ABOUT THIS EXERCISE:
Everything from the line containing "Persons 2031, 15-19: 97000 -> none" to the end of the records should be reproduced exactly, and nothing before it.

════════

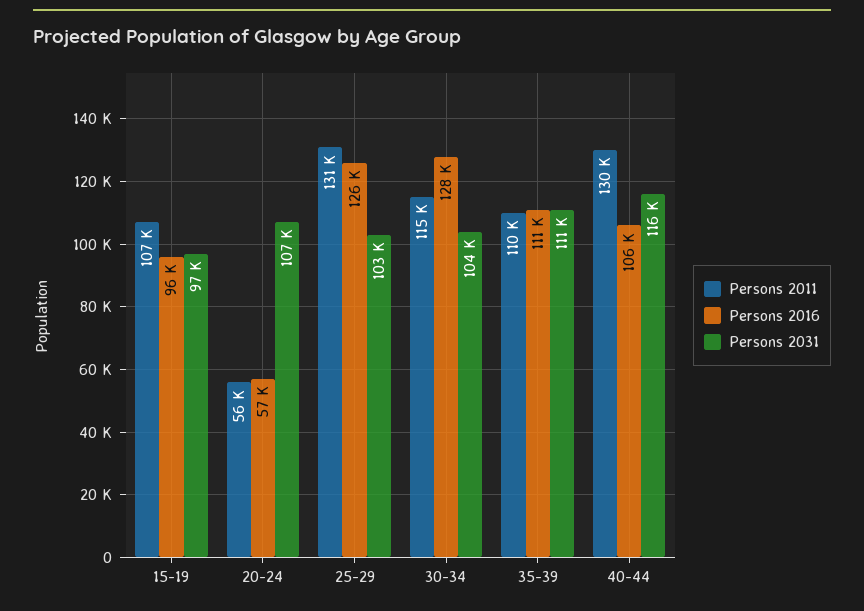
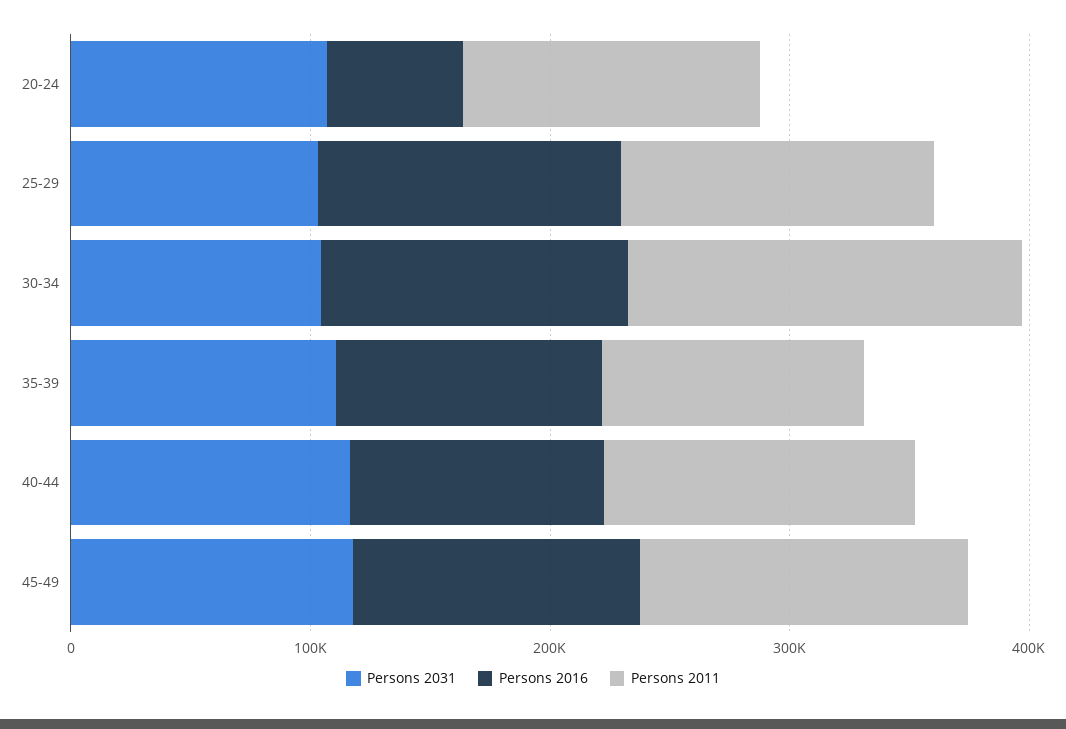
Persons 2011, 15-19: 107000 -> none
Persons 2016, 15-19: 96000 -> none
Persons 2031, 15-19: 97000 -> none
Persons 2011, 20-24: 56000 -> 120000
Persons 2011, 30-34: 115000 -> 160000
Persons 2031, 45-49: none -> 120000
Persons 2016, 45-49: none -> 120000
Persons 2011, 45-49: none -> 140000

════════

RESPONSE BOX:
Persons 2031, 15-19: 97000 -> none
Persons 2011, 20-24: 56000 -> 120000
Persons 2011, 30-34: 115000 -> 160000
Persons 2031, 45-49: none -> 120000
Persons 2016, 45-49: none -> 120000
Persons 2011, 45-49: none -> 140000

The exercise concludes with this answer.